Les apôtres dirent au Seigneur : « Augmente en nous la foi ! »
Voyons pourquoi le royaume très élevé des cieux est comparé au grain de sénevé ; car il me souvient d’avoir aussi rencontré le grain de sénevé dans un autre passage où il est comparé à la foi, quand le Seigneur dit : Si vous avez de la foi gros comme un grain de sénevé, vous direz à cette montagne : « Va te jeter dans la mer. » Ce n’est pas là une foi mesquine, mais grande, pour être capable de commander à une montagne de se déplacer ; et de fait ce n’est pas une foi médiocre que le Seigneur exige de ses apôtres, sachant qu’ils ont à combattre l’élèvement et l’exaltation de l’esprit du mal.
Tu veux apprendre qu’il faut une grande foi ? Lis dans l’Apôtre : Et si j’avais toute la foi, au point de transporter les montagnes. Si donc le royaume des cieux est comme le grain de sénevé, et la foi comme le grain de sénevé, la foi est assurément le royaume des cieux, et le royaume des cieux est la foi. Ainsi avoir la foi, c’est avoir le royaume des cieux. De même le royaume des cieux est en nous, et la foi est en nous ; nous lisons en effet : Le royaume de Dieu est au-dedans de vous, et ailleurs : Ayez la foi au-dedans de vous. Aussi bien Pierre, qui avait toute la foi, a-t-il reçu les clefs du royaume des cieux pour l’ouvrir également aux autres.
Apprécions maintenant, d’après la nature du sénevé, quelle est la portée de la comparaison. Son grain est à coup sûr chose commune et simple ; vient-on à le broyer, il répand sa vigueur. De même la foi semble simple de prime abord ; mais, foulée par l’adversité, elle répand le bienfait de sa vertu, de manière à pénétrer aussi de son parfum ceux qui entendent ou qui lisent. Nos martyrs sont le grain de sénevé. Ils avaient le parfum de la foi, mais on les ignorait. Vint la persécution : ils déposèrent les armes, tendirent le cou et, abattus par le glaive, répandirent par tous les confins du monde la beauté de leur martyre, si bien qu’on est en droit de dire : Leur écho s’est propagé sur toute la terre.

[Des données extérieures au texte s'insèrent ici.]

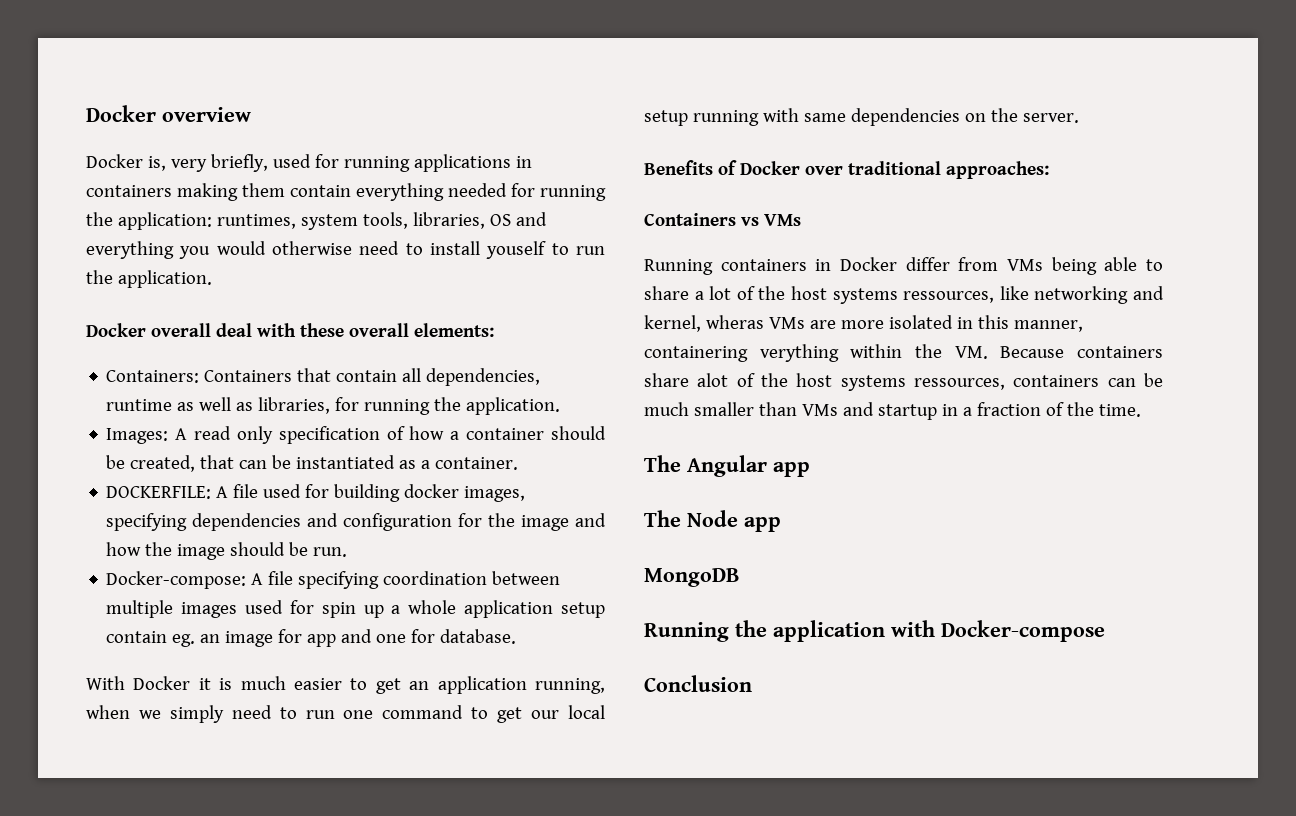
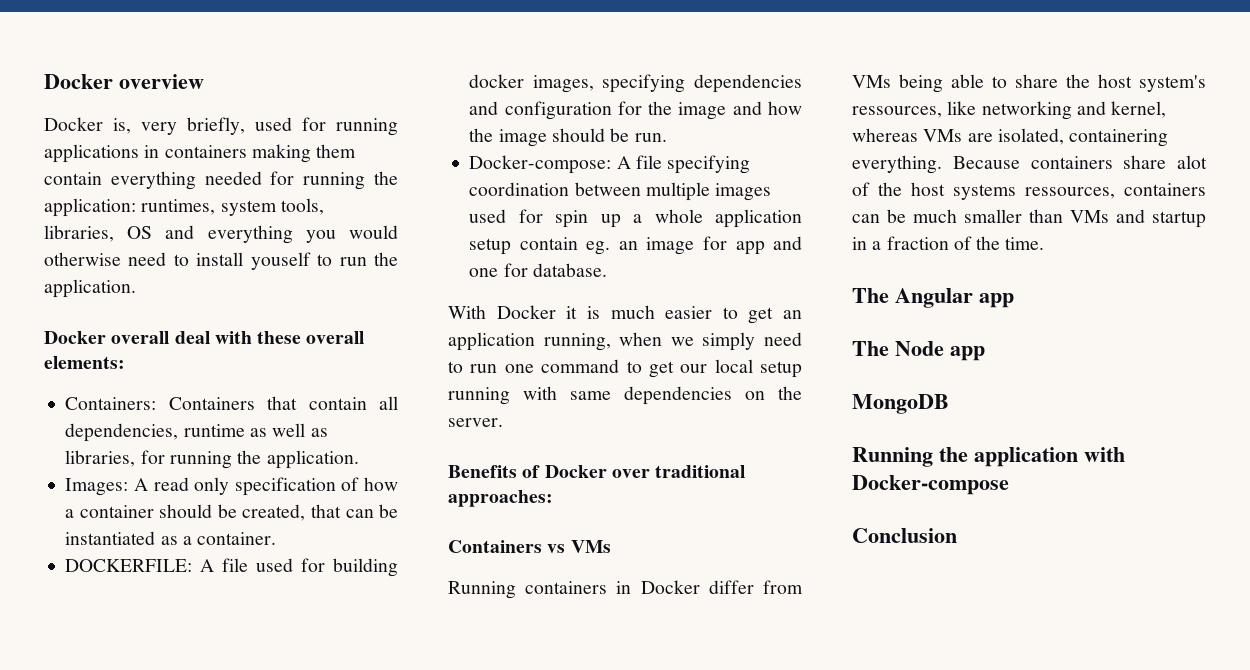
[694,286,898,304] a lot of the host systems -> [1066,74,1206,92] the host system's
[705,315,764,329] wheras -> [852,128,918,142] whereas
[840,315,1083,332] [644,344,988,362] more isolated in this manner, containering verything within the VM. -> [997,128,1169,147] [852,155,942,174] isolated, containering everything.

Mais la foi est autrement foulée, autrement pressée, autrement semée. Le Seigneur lui-même est grain de sénevé. Il n’avait pas subi d’atteinte, mais, comme pour le grain de sénevé, faute d’avoir pris contact avec lui, le peuple ne le connaissait pas. Il a mieux aimé être foulé, pour que nous disions : Nous sommes pour Dieu la bonne odeur du Christ. Il a mieux aimé être pressé, si bien que Pierre a dit : Les foules te pressent. Il a mieux aimé être semé, comme le grain qu’un homme prend pour le jeter dans son jardin. Car c’est dans un jardin que le Christ a été arrêté et enseveli ; il a grandi dans le jardin, il y est même ressuscité. Et il est devenu arbre, ainsi qu’il est écrit : Comme un pommier parmi les arbres de la forêt, tel est mon frère au milieu des jeunes gens.